With Romney out in 2016, race for GOP donors really begins
Many large donors had been waiting to commit until they heard whether or not Mitt Romney was going to make a third run for president. Now that he's declared he will sit 2016 out, potential candidates are scrambling to get donors committed.
Mitt Romney's exit from the presidential campaign has unleashed a frenzy of fresh fundraising and set off a new race for the backing of donors who had remained loyal to the 2012 Republican nominee.
Big dollars were said to flow immediately on Friday to former Florida Gov. Jeb Bush, who already had won over several of Romney's past donors. New Jersey Gov. Chris Christie claimed the support of others who were waiting on Romney to make a decision about whether to seek the White House a third time.
Tony Carbonetti, a Christie supporter and top aide to former New York Mayor Rudy Giuliani, a 2008 GOP candidate, said every major Republican donor got at least two calls on Friday — one from Christie's people and one from those promoting Bush.
Romney, Carbonetti said, "released the hounds."
None of the Republicans considering a run for president has formally entered the race. But most have established political committees that effectively serve as campaigns-in-waiting of varying sophistication. That step allows the politicians to raise money to pay for travel, staff and the logistics of getting ready to run for the White House.
The competition for donors to those organizations is fierce, with commitments signaling the potential strength of a nascent campaign and laying the groundwork for more fundraising to come.

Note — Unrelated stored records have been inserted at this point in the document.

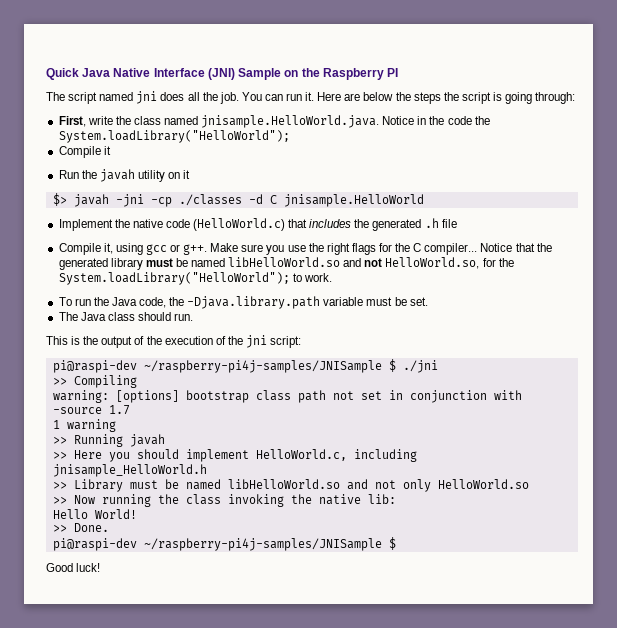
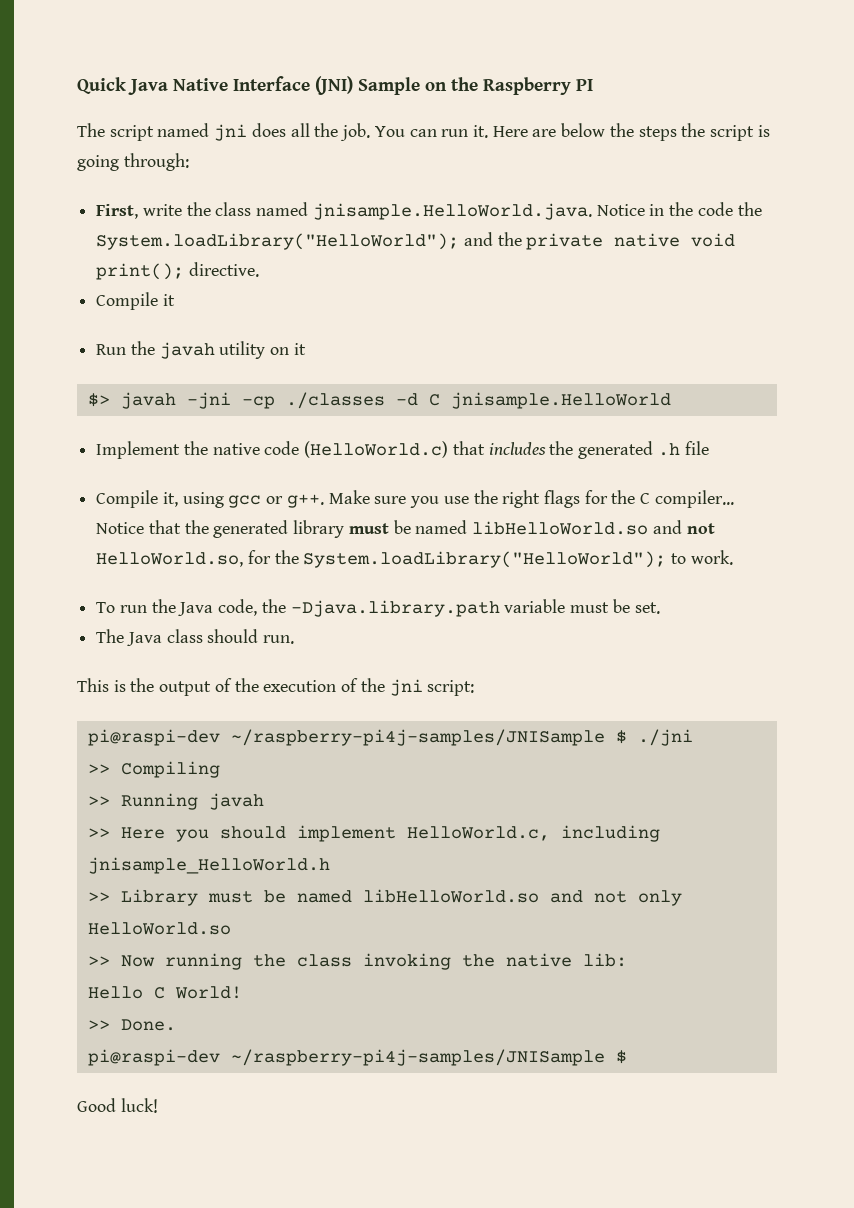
(290, 136) none -> [463,232,736,250] [96,262,259,280] and the private native void print(); directive.
[52,390,522,403] [52,405,130,415] [52,419,116,432] // warning: [options] bootstrap class path not set in conjunction with -source 1.7 // 1 warning -> (220, 769) none
(88, 514) none -> [153,987,165,999] C

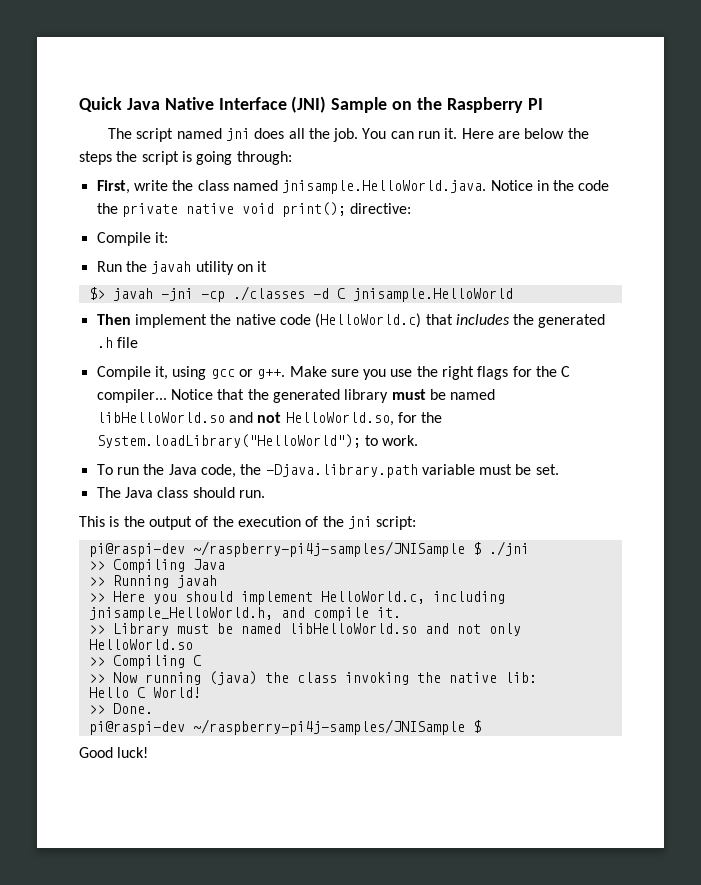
[96,232,522,250] System.loadLibrary("HelloWorld"); and the -> (118, 208) none
[188,262,259,277] [96,292,175,310] directive. // Compile it -> [350,203,412,214] [96,232,168,246] directive: // Compile it:
[96,441,181,459] Implement -> [96,314,207,328] Then implement
(220, 769) none -> [192,559,225,570] Java
[87,857,330,874] jnisample_HelloWorld.h -> [88,607,401,621] jnisample_HelloWorld.h, and compile it.
(231, 928) none -> [88,655,202,669] // >> Compiling C
(242, 961) none -> [208,671,257,685] (java)

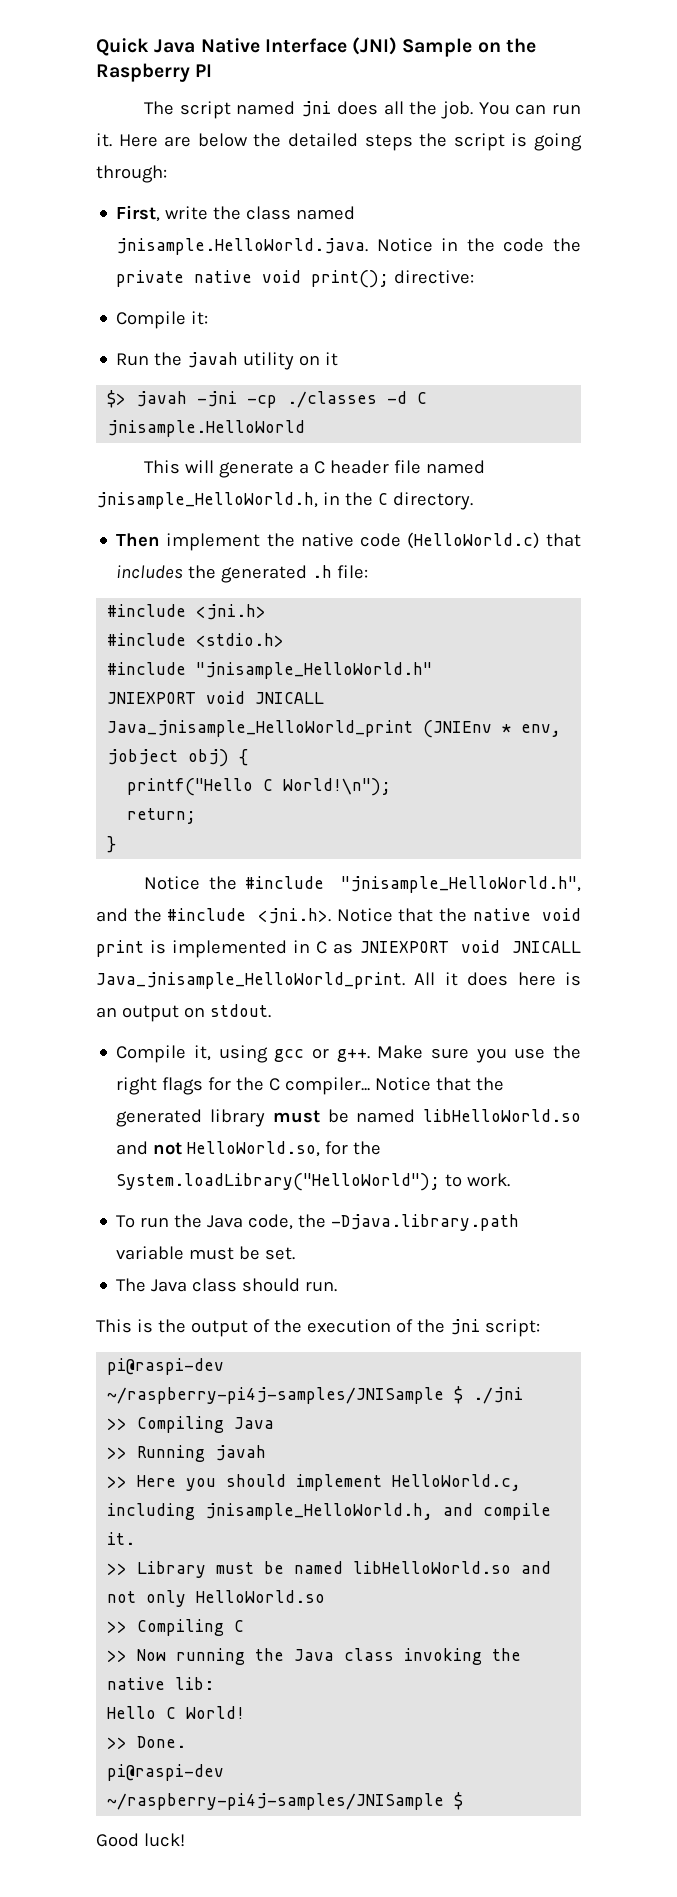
(589, 133) none -> [288,133,358,147] detailed
(513, 295) none -> [144,460,486,478] [96,492,473,510] // This will generate a C header file named jnisample_HelloWorld.h, in the C directory.
[116,337,138,348] file -> [337,565,369,579] [107,604,267,620] [107,633,285,647] [107,662,433,679] [107,691,325,704] [107,720,562,738] [107,749,249,767] [127,778,392,796] [127,808,197,824] [107,836,117,853] [144,876,581,893] [96,908,581,924] [96,940,581,958] [96,972,581,989] [96,1004,271,1022] file: // #include <jni.h> // #include <stdio.h> // #include "jnisample_HelloWorld.h" // JNIEXPORT void JNICALL Java_jnisample_HelloWorld_print (JNIEnv * env, jobject obj) { // printf("Hello C World!\n"); // return; // } // Notice the #include "jnisample_HelloWorld.h", and the #include <jni.h>. Notice that the native void print is implemented in C as JNIEXPORT void JNICALL Java_jnisample_HelloWorld_print. All it does here is an output on stdout.
[208,671,289,685] (java) the -> [255,1648,335,1661] the Java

Romney raised more than $57 million before the first voting in 2012, and that figure is often cited as this campaign's benchmark.
Even before Romney's announcement Friday, Bush had picked off several of Romney's past supporters. Among them was Lisa Wagner, a top Midwest fundraiser for Romney in 2012 who pushed hard to win over others Friday.
"I've raised a million dollars in the four hours since he announced that I otherwise would not have raised," she said. Her converts included Bill Kunkler, part of Chicago's wealthy Crown family, who had been holding out for Romney.
"I'll work for Jeb. Period. And no one else," he said.
Christie had his own pickups. None was more significant than Bobbie Kilberg, a Virginia-based fundraiser who said she and her husband were all-in for the former federal prosecutor.
"We will support him financially and we will be bundlers for him," she told The Associated Press, referring to the practice of rounding-up donations from friends, family and colleagues for a campaign.
Ray Washburne, the outgoing finance chairman of the Republican National Committee, has taken up the same position with Christie's political action committee. Washburne said his phone started ringing early Friday.
"It's been very, very positive. A lot of people that were kind of fence-sitters have come off the fence," he said. "We've been very, very encouraged."
Others were too upset or stunned by Romney's announcement to decide what to do next. That includes Bill Simmons, a Washington-based donor who raised money for both of Romney's previous campaigns.
"I haven't fully thought about the next step," he said.
He said Romney's announcement was like seeing his favorite team lose in the playoffs and then having to decide for whom to cheer in the Super Bowl. "I guess I'll watch the game a little bit."
Romney's flirtation with the race may have created space for a third candidate to compete alongside Bush and Christie for the support of establishment-minded donors and fundraisers.
With his exit, there is now room for someone else to step into that spot. In the hours after Romney's announcement, several GOP donors said Wisconsin Gov. Scott Walker appeared to have the edge.
The news came at the end of a big week for Walker. He earned a standing ovation from a conservative crowd at a forum in Iowa last Saturday. The next day, he spoke to wealthy conservatives in California at an event organized by the billionaire brothers Charles and David Koch.
Walker ended the week in Washington as the guest of wealthy Republican donor Fred Malek.
"Walker fits into that mainstream group, and this means he's getting a lot of interest and attention lately," said Republican consultant Charlie Black.
So, too, might Florida Sen. Marco Rubio, who spent the week courting donors on the West Coast, Texas and Chicago after attending the Koch brothers' event.
Few donors interviewed after Romney's announcement mentioned the several candidates likely to compete to the right of Christie and Bush. That group includes Kentucky Sen. Rand Paul, Texas Sen. Ted Cruz, former Texas Gov. Rick Perry and former Arkansas Gov. Mike Huckabee.
"Mitt was going to probably occupy a different place on the shelf than me," Huckabee said. "I don't know that it has any impact on support, donors. It probably has a bigger impact on Jeb Bush and Chris Christie."
South Carolina political strategist Warren Tomkins warned against singling out any one candidate, or type of candidate, as the clear beneficiary of Romney's decision.
"It still goes back to having a good message and a good messenger," said Tompkins, Romney's South Carolina campaign chairman in 2012. "If you've got that, then at some point you get momentum, and then the money will come."